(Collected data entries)
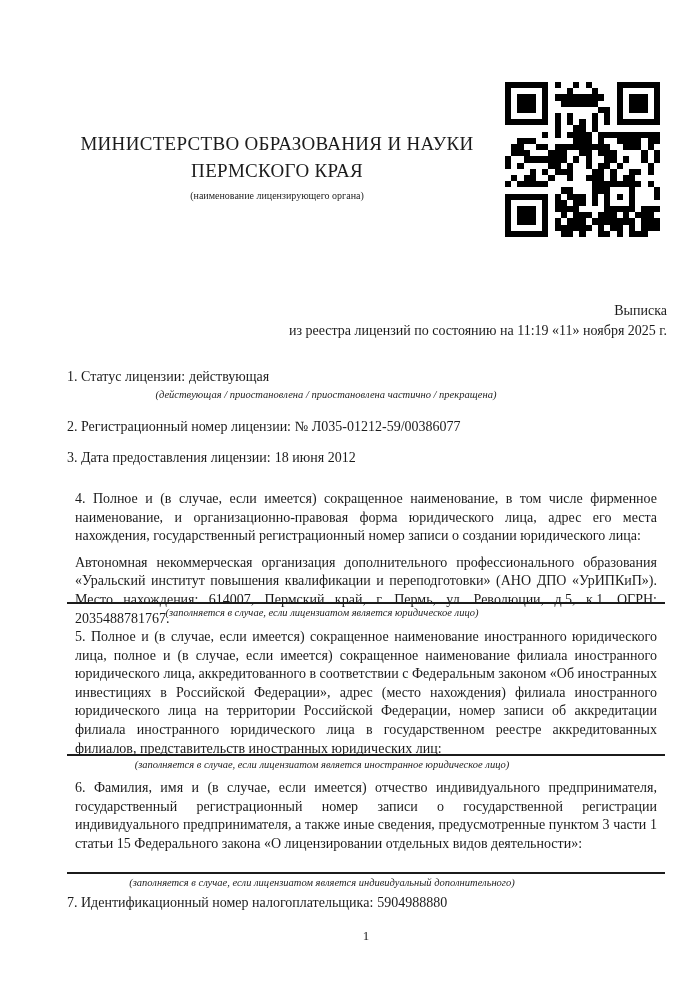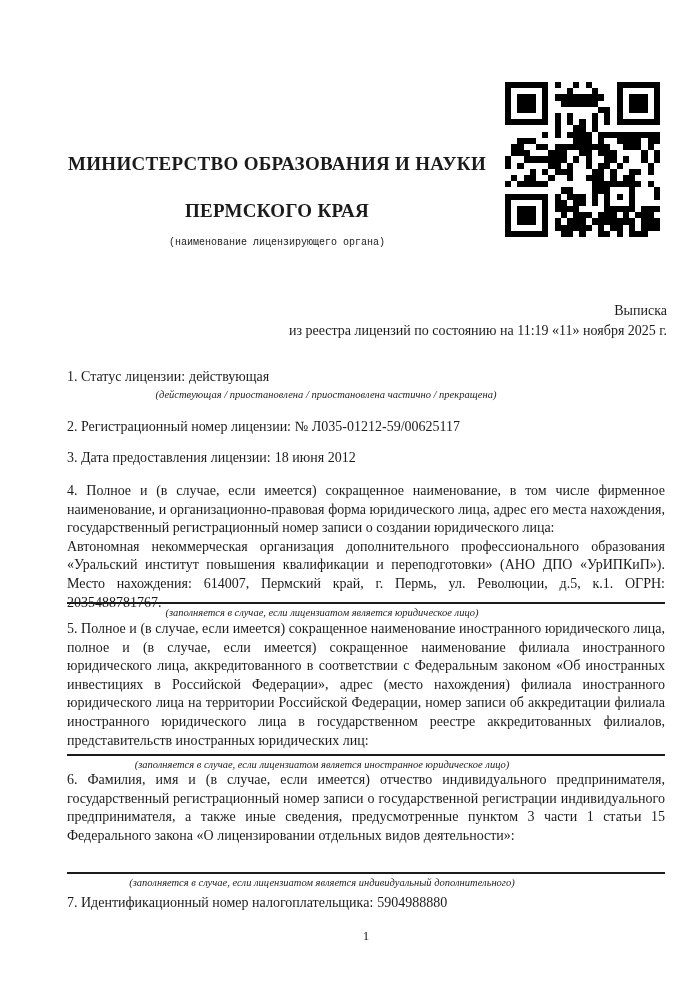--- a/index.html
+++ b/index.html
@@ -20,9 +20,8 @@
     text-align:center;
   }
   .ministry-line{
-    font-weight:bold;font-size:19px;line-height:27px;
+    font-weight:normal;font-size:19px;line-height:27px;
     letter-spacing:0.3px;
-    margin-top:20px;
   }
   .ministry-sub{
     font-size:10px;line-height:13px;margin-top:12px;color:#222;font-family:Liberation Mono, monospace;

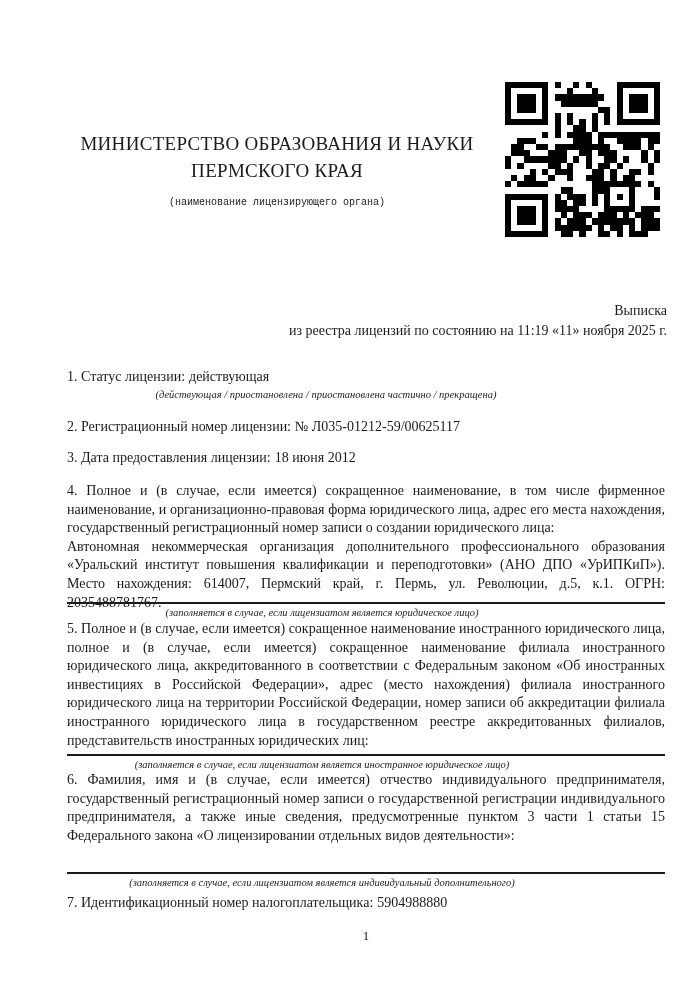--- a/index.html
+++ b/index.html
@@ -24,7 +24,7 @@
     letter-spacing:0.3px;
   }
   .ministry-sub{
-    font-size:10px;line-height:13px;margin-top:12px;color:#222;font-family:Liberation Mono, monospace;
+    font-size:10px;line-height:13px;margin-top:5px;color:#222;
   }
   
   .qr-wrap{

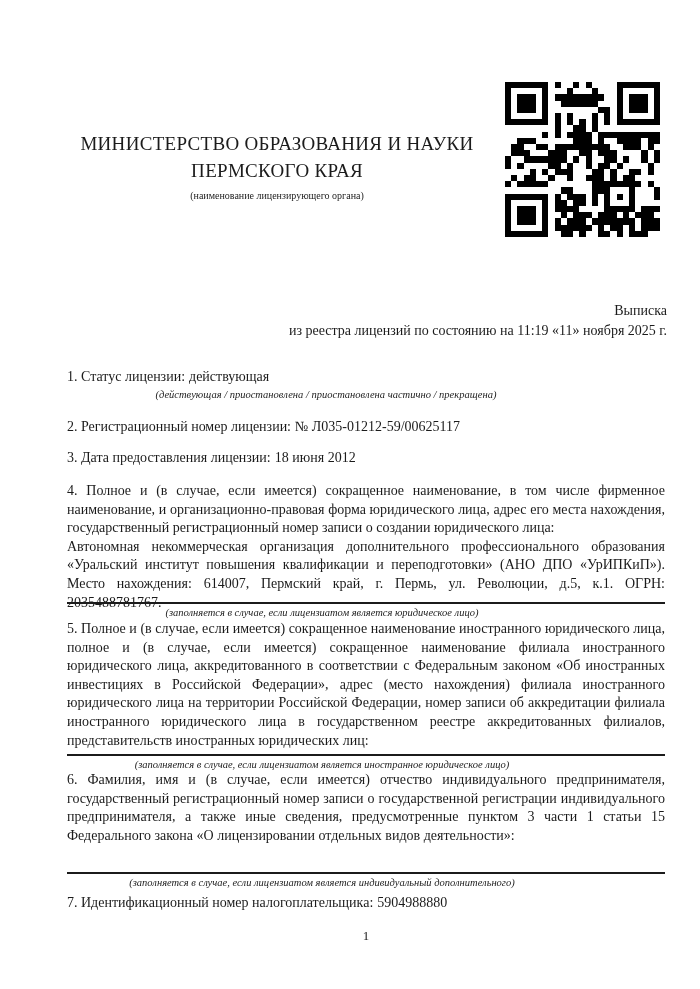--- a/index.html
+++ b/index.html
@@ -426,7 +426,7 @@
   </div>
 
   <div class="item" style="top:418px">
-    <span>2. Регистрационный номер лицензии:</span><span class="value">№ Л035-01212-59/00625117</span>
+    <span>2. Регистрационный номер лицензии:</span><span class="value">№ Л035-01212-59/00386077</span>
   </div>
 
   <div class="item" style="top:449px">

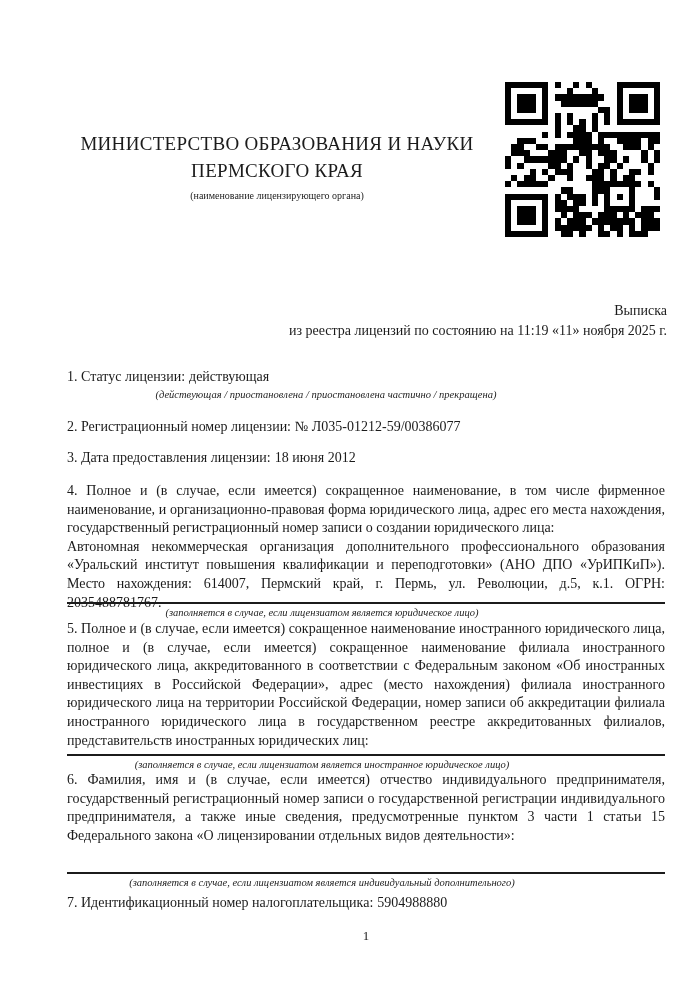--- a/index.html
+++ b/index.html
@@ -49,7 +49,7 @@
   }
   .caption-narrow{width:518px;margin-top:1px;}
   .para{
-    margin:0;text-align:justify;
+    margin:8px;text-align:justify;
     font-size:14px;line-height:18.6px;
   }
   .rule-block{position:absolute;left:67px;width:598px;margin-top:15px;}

▶ _What you have to do_:
Repeat the records exactly, without the pictures.

▶ _Solution to this exercise_:
--- a/index.html
+++ b/index.html
@@ -20,9 +20,8 @@
     text-align:center;
   }
   .ministry-line{
-    font-weight:bold;font-size:19px;line-height:27px;
+    font-weight:normal;font-size:19px;line-height:27px;
     letter-spacing:0.3px;
-    margin-top:20px;
   }
   .ministry-sub{
     font-size:10px;line-height:13px;margin-top:12px;color:#222;font-family:Liberation Mono, monospace;

--- a/index.html
+++ b/index.html
@@ -24,7 +24,7 @@
     letter-spacing:0.3px;
   }
   .ministry-sub{
-    font-size:10px;line-height:13px;margin-top:12px;color:#222;font-family:Liberation Mono, monospace;
+    font-size:10px;line-height:13px;margin-top:5px;color:#222;
   }
   
   .qr-wrap{

--- a/index.html
+++ b/index.html
@@ -426,7 +426,7 @@
   </div>
 
   <div class="item" style="top:418px">
-    <span>2. Регистрационный номер лицензии:</span><span class="value">№ Л035-01212-59/00625117</span>
+    <span>2. Регистрационный номер лицензии:</span><span class="value">№ Л035-01212-59/00386077</span>
   </div>
 
   <div class="item" style="top:449px">

--- a/index.html
+++ b/index.html
@@ -49,7 +49,7 @@
   }
   .caption-narrow{width:518px;margin-top:1px;}
   .para{
-    margin:0;text-align:justify;
+    margin:8px;text-align:justify;
     font-size:14px;line-height:18.6px;
   }
   .rule-block{position:absolute;left:67px;width:598px;margin-top:15px;}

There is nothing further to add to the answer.